ACTIVITY — Work through the records below and tally every line containing "none". Reply with the total alone.

PROVIDED RECORDS —
▬▬▬▬▬▬▬▬▬▬
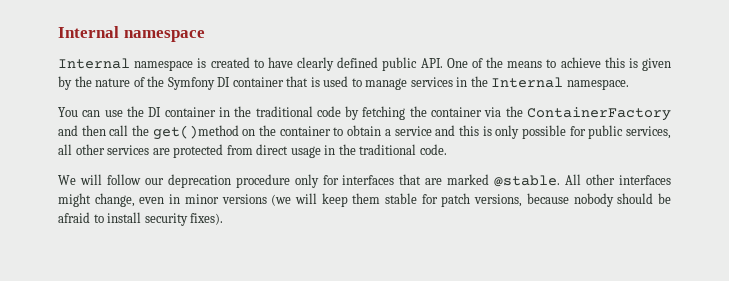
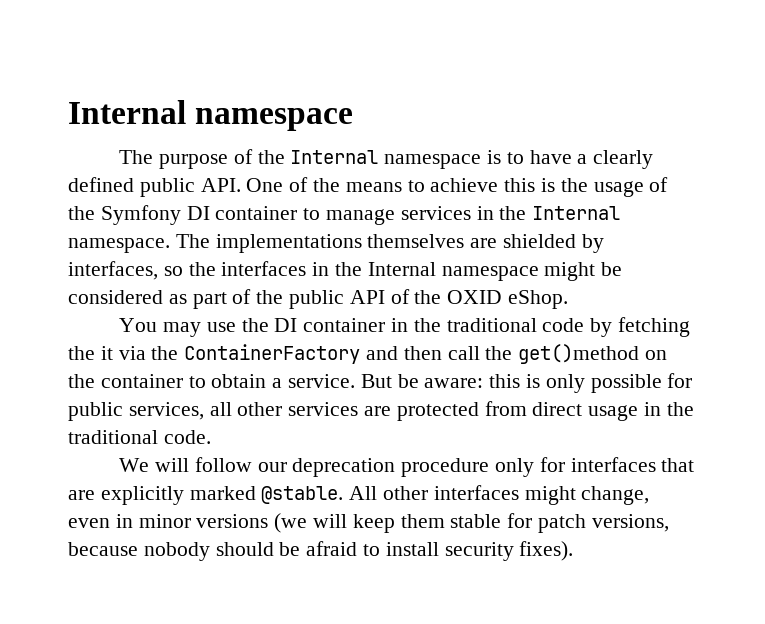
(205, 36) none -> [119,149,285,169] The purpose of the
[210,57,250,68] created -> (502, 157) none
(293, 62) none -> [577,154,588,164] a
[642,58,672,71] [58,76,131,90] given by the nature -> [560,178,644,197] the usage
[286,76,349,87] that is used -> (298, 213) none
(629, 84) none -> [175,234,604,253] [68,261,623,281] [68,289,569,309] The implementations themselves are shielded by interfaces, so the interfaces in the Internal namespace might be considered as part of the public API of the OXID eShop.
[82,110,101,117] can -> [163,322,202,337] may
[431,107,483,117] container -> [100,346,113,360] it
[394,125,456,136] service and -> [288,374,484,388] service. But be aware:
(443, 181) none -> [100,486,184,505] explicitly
▬▬▬▬▬▬▬▬▬▬
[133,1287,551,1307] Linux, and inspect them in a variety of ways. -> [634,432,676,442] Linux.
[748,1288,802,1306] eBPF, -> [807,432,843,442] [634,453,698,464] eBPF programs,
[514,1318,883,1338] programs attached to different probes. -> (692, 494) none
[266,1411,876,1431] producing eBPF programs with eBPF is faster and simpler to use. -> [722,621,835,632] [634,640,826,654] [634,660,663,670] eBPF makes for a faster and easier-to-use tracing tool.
▬▬▬▬▬▬▬▬▬▬
RESULT BELOW — 7